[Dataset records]
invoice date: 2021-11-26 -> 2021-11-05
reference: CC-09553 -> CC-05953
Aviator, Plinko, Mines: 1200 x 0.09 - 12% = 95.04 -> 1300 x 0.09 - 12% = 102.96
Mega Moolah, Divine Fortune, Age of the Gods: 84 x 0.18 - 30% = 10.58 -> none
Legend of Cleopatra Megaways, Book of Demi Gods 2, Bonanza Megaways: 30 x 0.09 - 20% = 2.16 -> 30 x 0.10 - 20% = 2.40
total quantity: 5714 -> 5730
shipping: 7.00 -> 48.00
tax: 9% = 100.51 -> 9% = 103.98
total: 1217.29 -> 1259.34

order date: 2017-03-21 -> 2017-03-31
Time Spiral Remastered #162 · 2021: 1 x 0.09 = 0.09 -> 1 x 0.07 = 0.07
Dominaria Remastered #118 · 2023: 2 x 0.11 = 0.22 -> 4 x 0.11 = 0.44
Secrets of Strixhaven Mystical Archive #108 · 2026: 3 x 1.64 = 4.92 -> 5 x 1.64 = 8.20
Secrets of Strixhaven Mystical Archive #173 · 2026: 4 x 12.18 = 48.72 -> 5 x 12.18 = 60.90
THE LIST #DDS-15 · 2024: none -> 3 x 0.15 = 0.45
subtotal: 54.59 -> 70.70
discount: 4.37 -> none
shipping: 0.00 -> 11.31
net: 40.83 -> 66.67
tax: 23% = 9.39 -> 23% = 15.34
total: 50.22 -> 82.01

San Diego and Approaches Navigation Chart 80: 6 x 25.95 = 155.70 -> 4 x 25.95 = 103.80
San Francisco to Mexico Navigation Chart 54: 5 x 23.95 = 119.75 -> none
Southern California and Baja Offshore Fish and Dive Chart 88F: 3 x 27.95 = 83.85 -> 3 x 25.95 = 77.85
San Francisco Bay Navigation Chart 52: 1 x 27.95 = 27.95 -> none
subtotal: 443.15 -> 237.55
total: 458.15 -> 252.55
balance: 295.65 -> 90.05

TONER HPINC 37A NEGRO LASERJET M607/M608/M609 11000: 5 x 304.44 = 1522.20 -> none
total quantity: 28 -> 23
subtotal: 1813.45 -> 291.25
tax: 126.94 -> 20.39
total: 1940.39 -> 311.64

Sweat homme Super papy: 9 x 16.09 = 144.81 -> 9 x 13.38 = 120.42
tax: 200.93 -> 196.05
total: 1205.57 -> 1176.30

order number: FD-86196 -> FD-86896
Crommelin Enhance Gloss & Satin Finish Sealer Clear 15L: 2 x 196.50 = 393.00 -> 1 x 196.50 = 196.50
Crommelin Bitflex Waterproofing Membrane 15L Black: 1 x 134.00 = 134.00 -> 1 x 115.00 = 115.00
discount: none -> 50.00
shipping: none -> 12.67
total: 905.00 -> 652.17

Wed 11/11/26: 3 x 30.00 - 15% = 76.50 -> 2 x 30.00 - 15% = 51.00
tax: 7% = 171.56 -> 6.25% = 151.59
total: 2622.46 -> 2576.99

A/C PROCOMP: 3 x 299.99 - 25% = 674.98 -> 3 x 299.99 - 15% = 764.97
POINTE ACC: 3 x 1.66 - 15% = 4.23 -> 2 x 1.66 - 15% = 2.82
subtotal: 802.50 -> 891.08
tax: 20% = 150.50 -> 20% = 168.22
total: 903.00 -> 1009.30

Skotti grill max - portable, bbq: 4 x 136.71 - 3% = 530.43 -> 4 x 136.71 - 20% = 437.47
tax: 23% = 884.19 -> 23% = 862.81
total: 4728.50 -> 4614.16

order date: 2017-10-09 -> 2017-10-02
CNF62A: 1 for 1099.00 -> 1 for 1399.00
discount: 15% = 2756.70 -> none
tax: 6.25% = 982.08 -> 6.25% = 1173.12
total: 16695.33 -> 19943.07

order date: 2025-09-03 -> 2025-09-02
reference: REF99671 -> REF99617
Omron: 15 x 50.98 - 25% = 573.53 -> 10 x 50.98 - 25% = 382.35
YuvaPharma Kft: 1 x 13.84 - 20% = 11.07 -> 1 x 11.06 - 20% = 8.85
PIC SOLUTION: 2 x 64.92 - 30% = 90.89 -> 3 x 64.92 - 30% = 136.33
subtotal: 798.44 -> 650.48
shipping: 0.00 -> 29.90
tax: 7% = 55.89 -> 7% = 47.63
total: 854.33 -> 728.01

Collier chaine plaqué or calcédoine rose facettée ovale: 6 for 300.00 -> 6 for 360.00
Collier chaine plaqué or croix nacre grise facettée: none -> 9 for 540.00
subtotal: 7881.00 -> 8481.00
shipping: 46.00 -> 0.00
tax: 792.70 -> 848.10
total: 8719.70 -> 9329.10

> [TASK ITEM] State how many lines above include the word "Navigation", and nothing more.

> [RESULT OF THE EXERCISE] 3